* Records to use
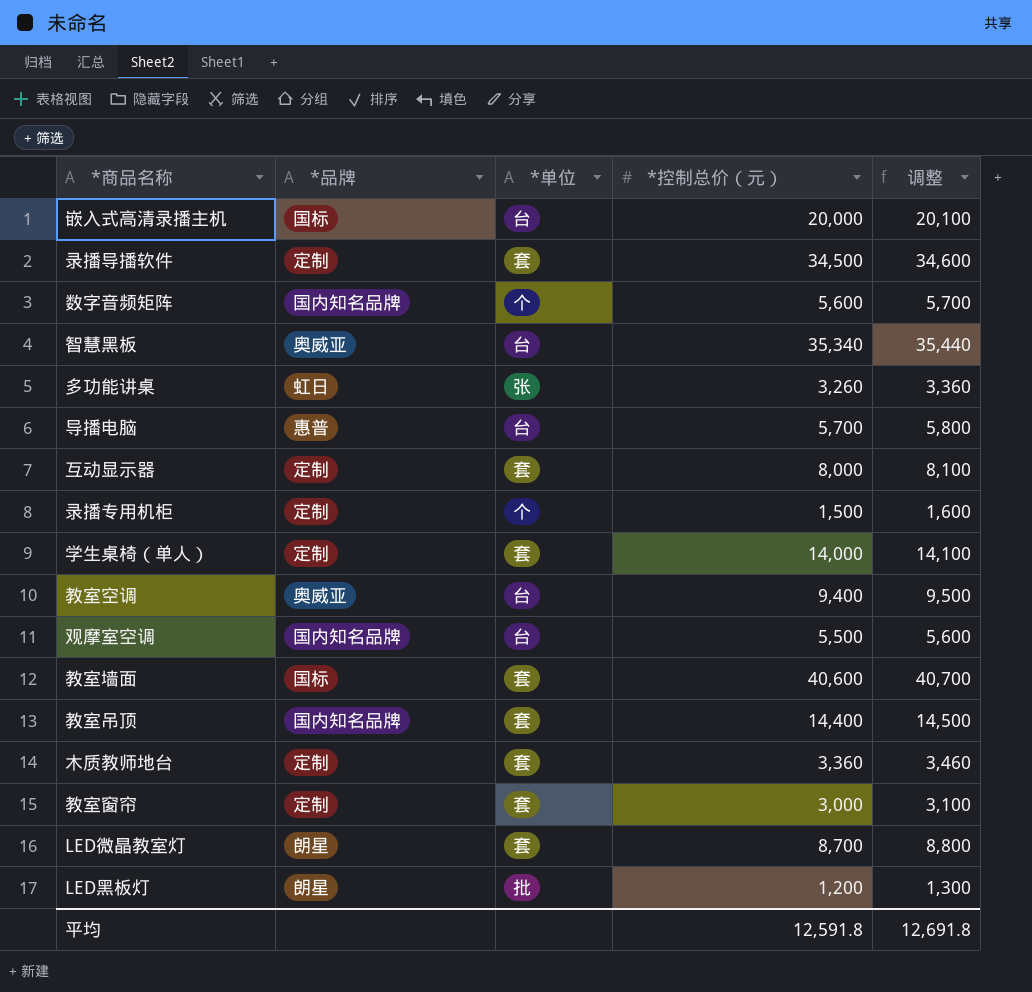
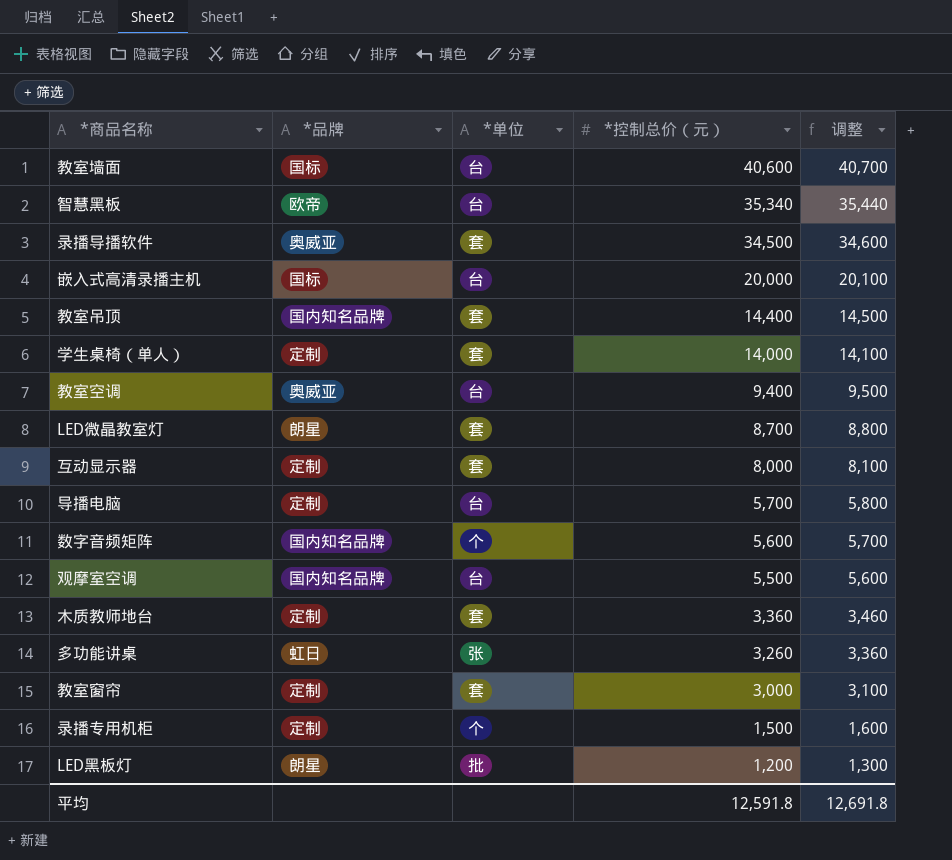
row order: none -> *控制总价（元） descending
教室墙面 | *单位: 套 -> 台
智慧黑板 | *品牌: 奥威亚 -> 欧帝
录播导播软件 | *品牌: 定制 -> 奥威亚
导播电脑 | *品牌: 惠普 -> 定制

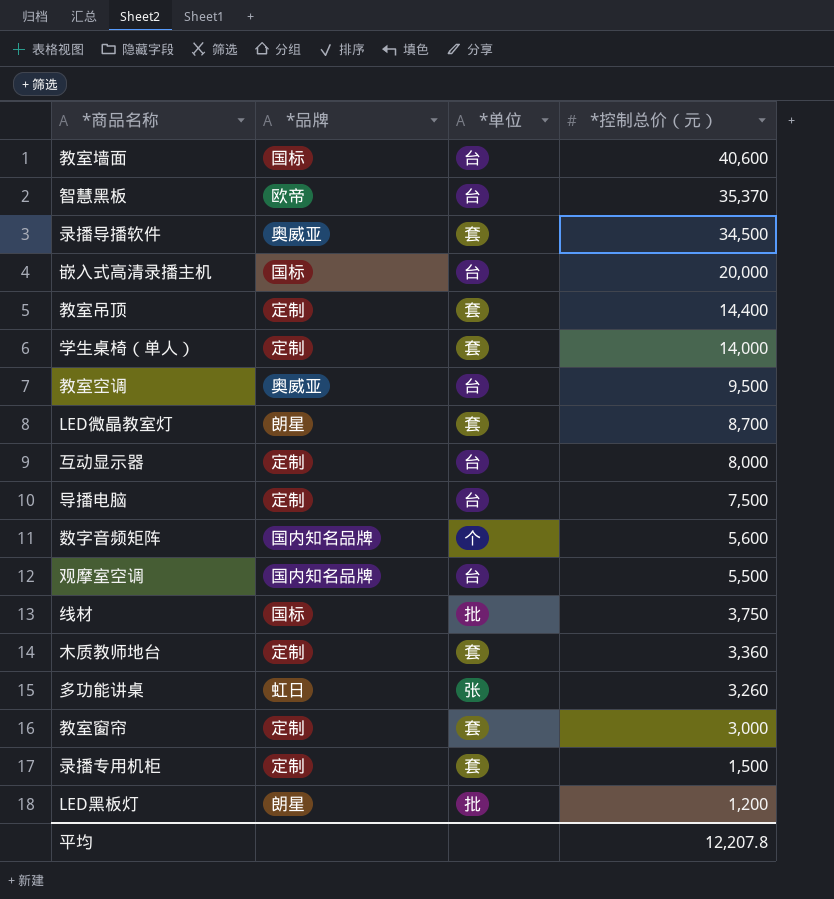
column 调整 | formula: [*控制总价（元）] + 100 -> none
智慧黑板 | *控制总价（元）: 35,340 -> 35,370
教室吊顶 | *品牌: 国内知名品牌 -> 定制
教室空调 | *控制总价（元）: 9,400 -> 9,500
互动显示器 | *单位: 套 -> 台
导播电脑 | *控制总价（元）: 5,700 -> 7,500
row 线材: none -> 国标 | 批 | 3,750
录播专用机柜 | *单位: 个 -> 套
平均 | *控制总价（元）: 12,591.8 -> 12,207.8

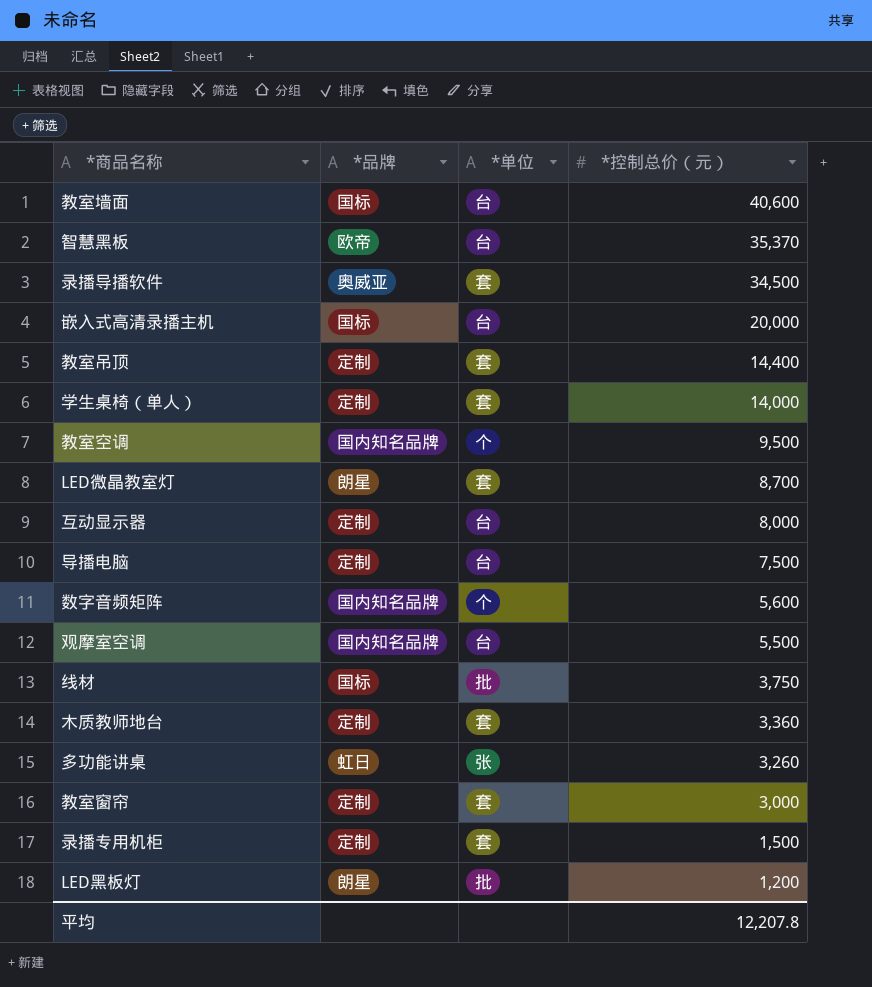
教室空调 | *品牌: 奥威亚 -> 国内知名品牌
教室空调 | *单位: 台 -> 个

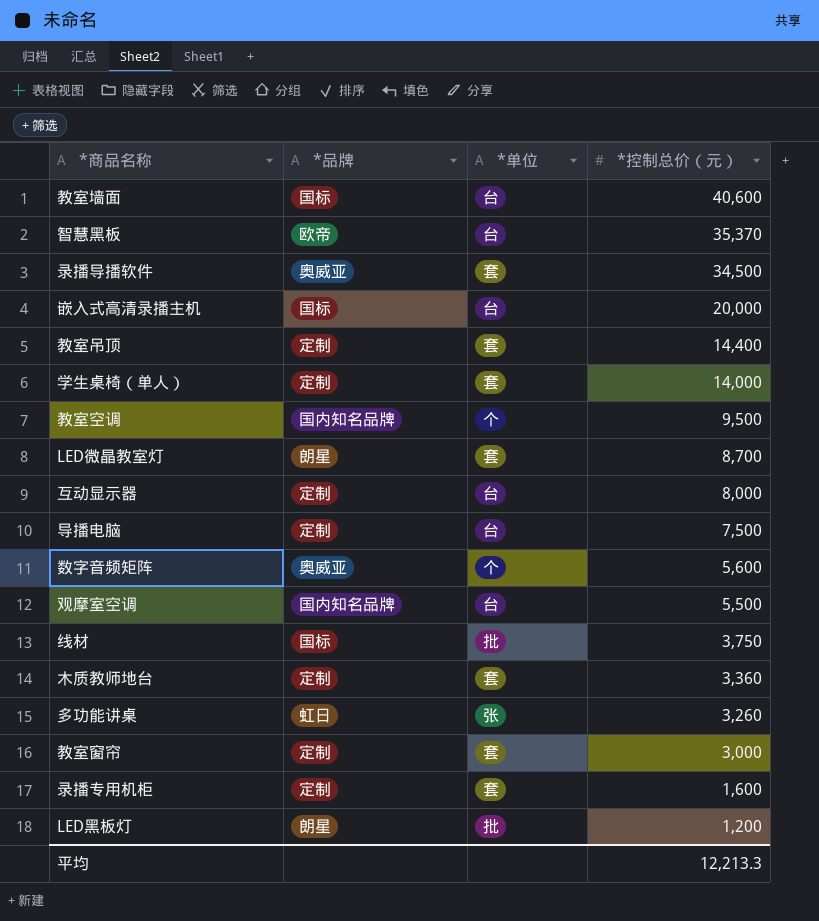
数字音频矩阵 | *品牌: 国内知名品牌 -> 奥威亚
录播专用机柜 | *控制总价（元）: 1,500 -> 1,600
平均 | *控制总价（元）: 12,207.8 -> 12,213.3

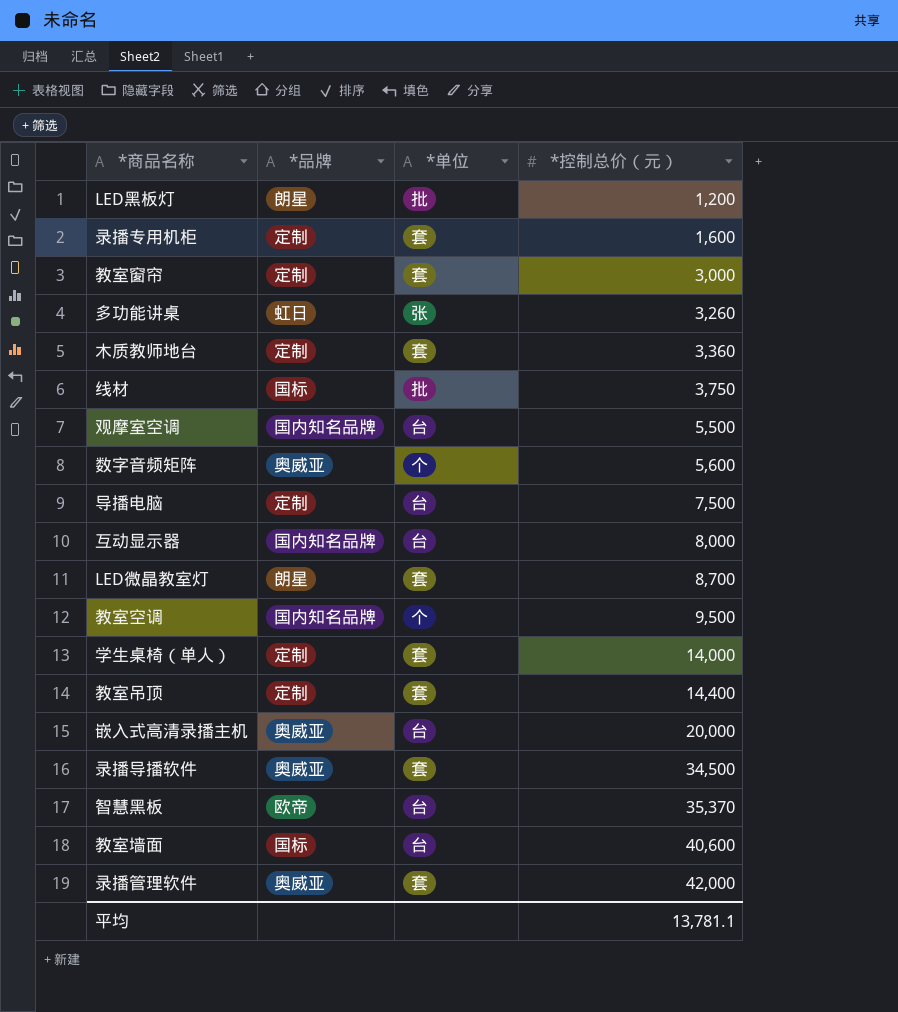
row order: *控制总价（元） descending -> *控制总价（元） ascending
互动显示器 | *品牌: 定制 -> 国内知名品牌
嵌入式高清录播主机 | *品牌: 国标 -> 奥威亚
row 录播管理软件: none -> 奥威亚 | 套 | 42,000
平均 | *控制总价（元）: 12,213.3 -> 13,781.1

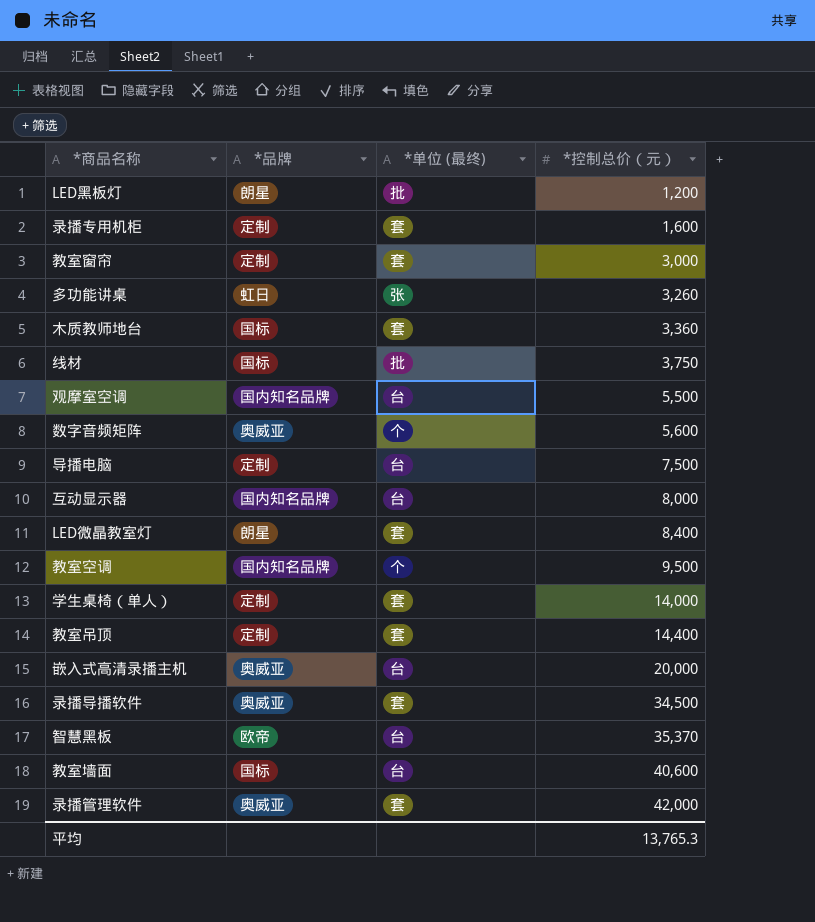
column name: *单位 -> *单位 (最终)
木质教师地台 | *品牌: 定制 -> 国标
LED微晶教室灯 | *控制总价（元）: 8,700 -> 8,400
平均 | *控制总价（元）: 13,781.1 -> 13,765.3

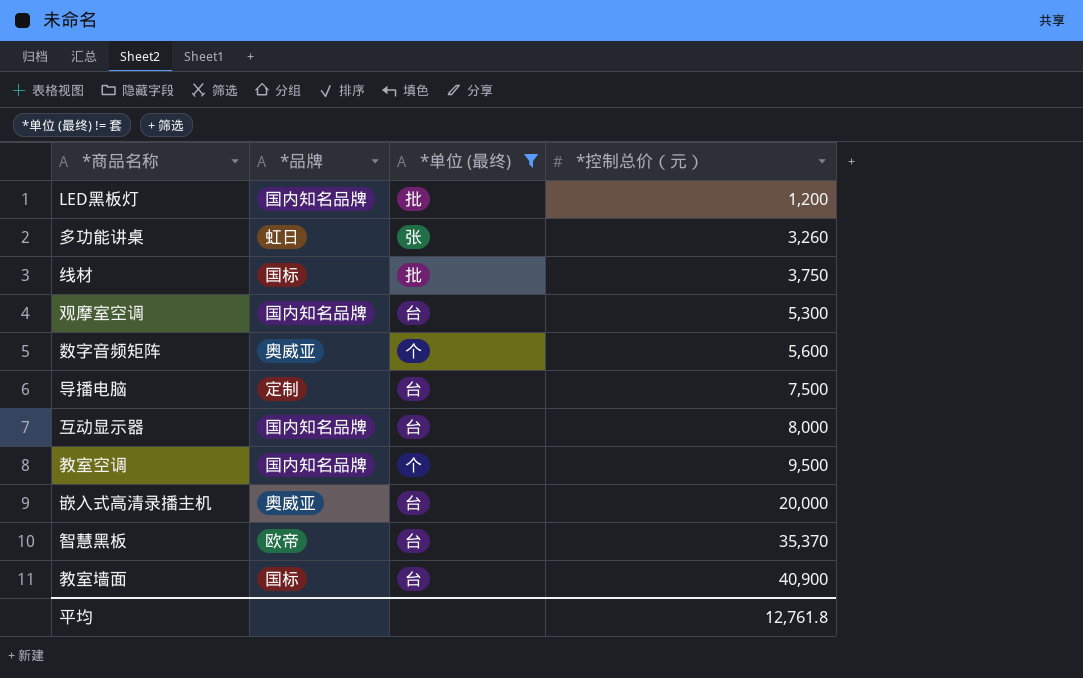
filter: none -> *单位 (最终) != 套
LED黑板灯 | *品牌: 朗星 -> 国内知名品牌
观摩室空调 | *控制总价（元）: 5,500 -> 5,300
教室墙面 | *控制总价（元）: 40,600 -> 40,900
平均 | *控制总价（元）: 13,765.3 -> 12,761.8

* Goal of the exercise
Where does the word "column" occur in the data? Copy every line that has it.

* Response
column 调整 | formula: [*控制总价（元）] + 100 -> none
column name: *单位 -> *单位 (最终)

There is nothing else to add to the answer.